Total Pageviews

Saturday, 17 March 2012

how to write programs for lex and program structure of lex

The input program  structure of lex contains three  parts namely 
  1. Declaration section  (or definition section starts with "%{"   and ends with "%}"  )
  2. Rules section           ( starts with "%%" and ends with "%%" )
  3. Subroutine section (or c code section)
a lex file would have the extension ".l"
the ".l " file is given as input to the lex it will generate a file with extension ".c"  named as "lex.yy.c" 

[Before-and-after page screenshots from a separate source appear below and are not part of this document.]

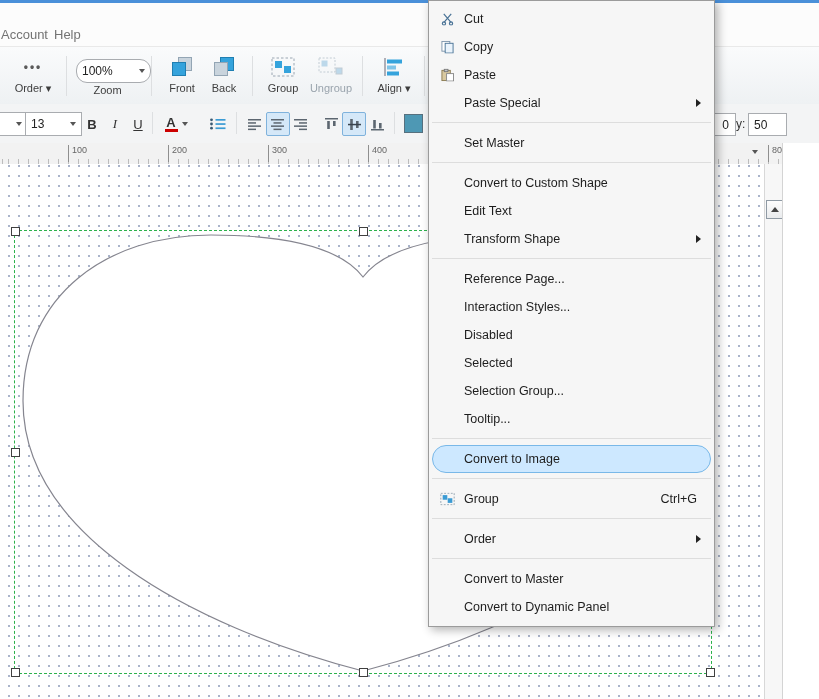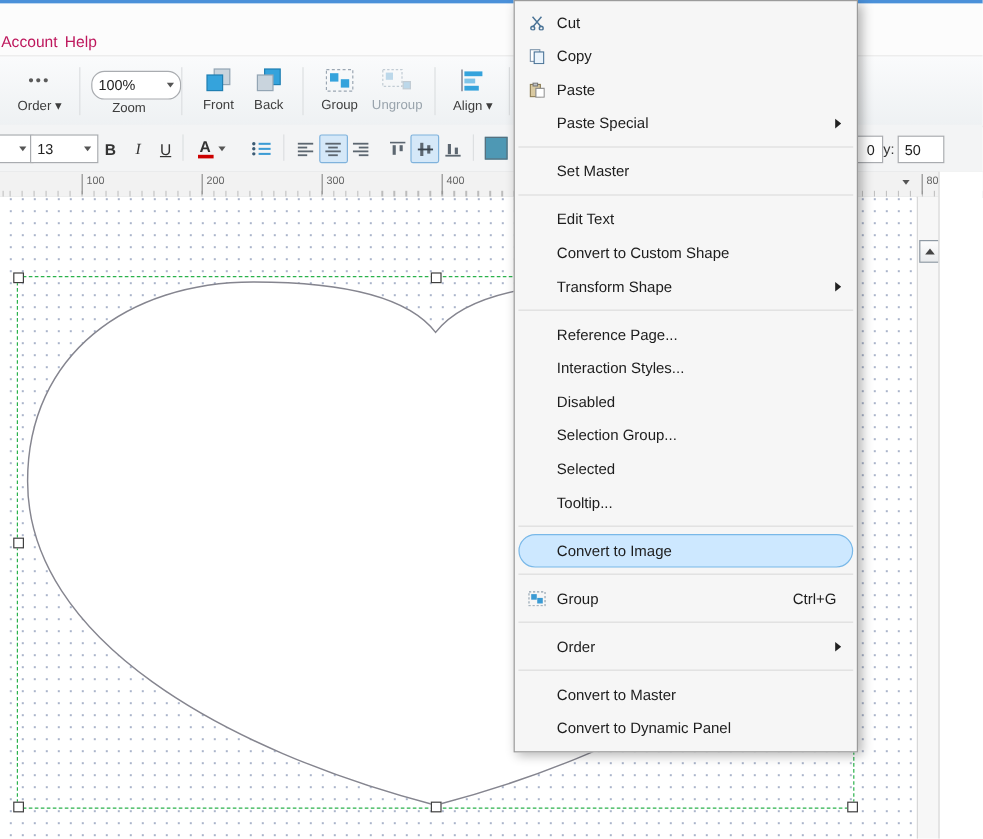"Account" .mitem { color: #be185d -> #737373 }
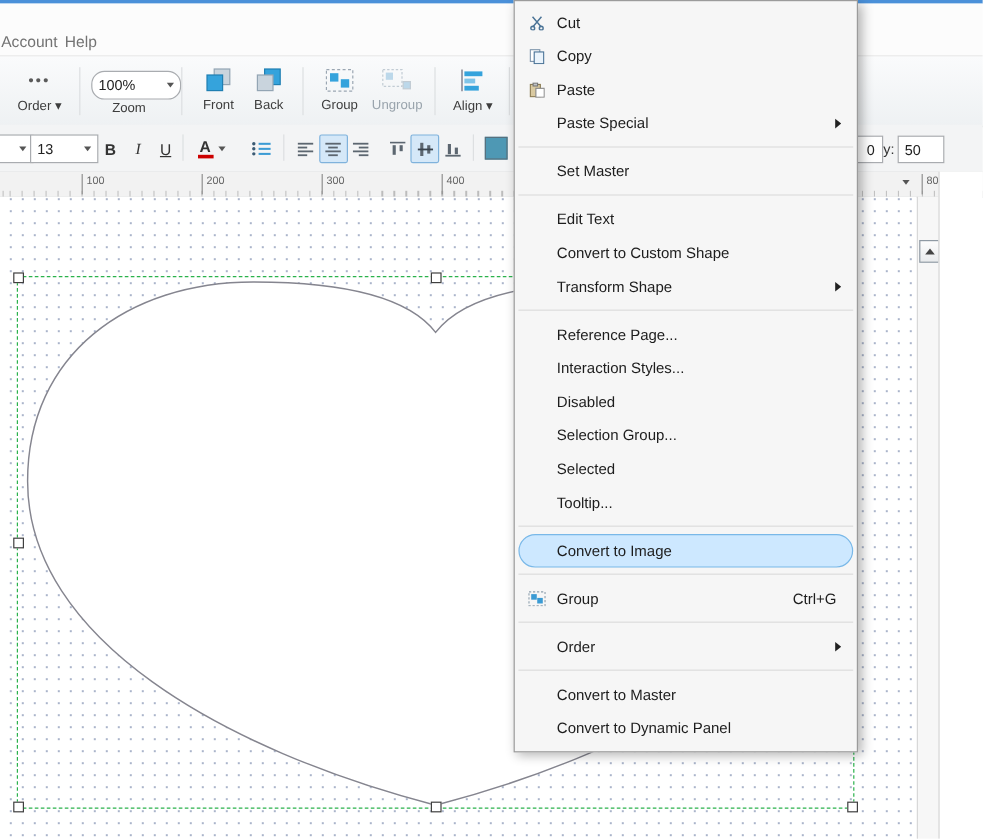"Edit Text" div.ci { order: before "Convert to Custom Shape" -> after "Convert to Custom Shape" }
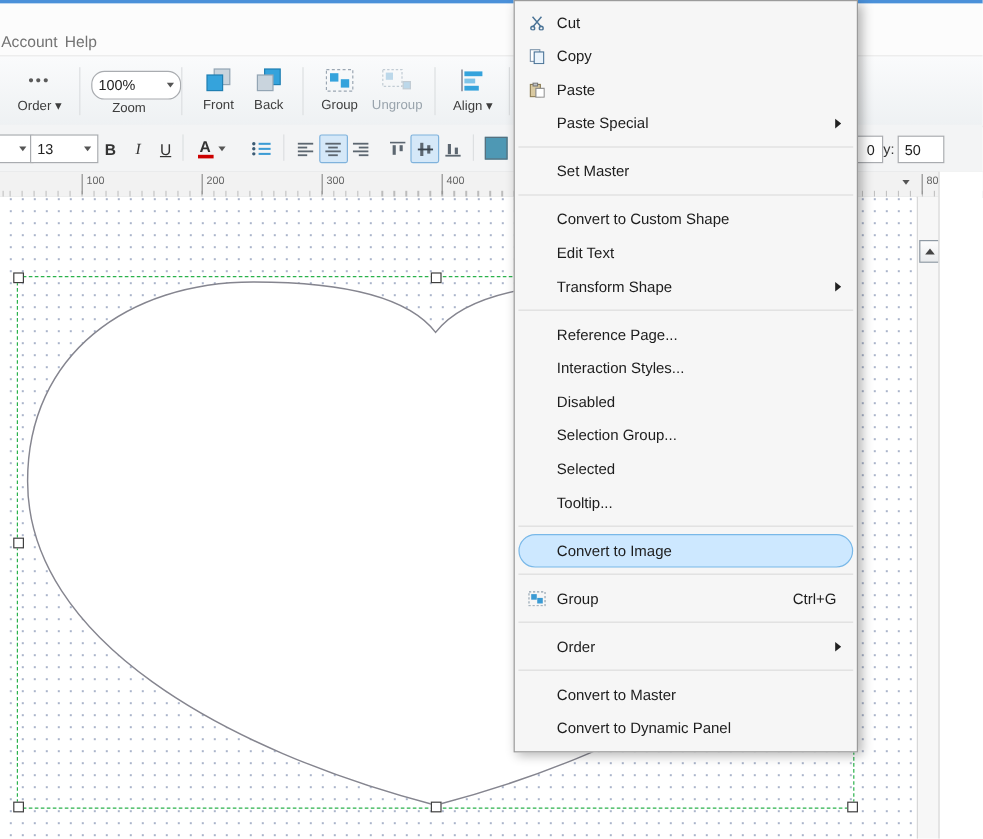"Selection Group..." div.ci { order: before "Selected" -> after "Selected" }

to put  it in a more precise way  Lex source is a table of regular expressions and corresponding program fragments. The table is translated to a program which reads an input stream, copying it to an output stream and partitioning the input into strings which match the given expressions. As each such string is recognized the corresponding program fragment is executed. The recognition of the expressions is performed by a deterministic finite automaton generated by Lex. The program fragments written by the user are executed in the order in which the corresponding regular expressions occur in the input stream.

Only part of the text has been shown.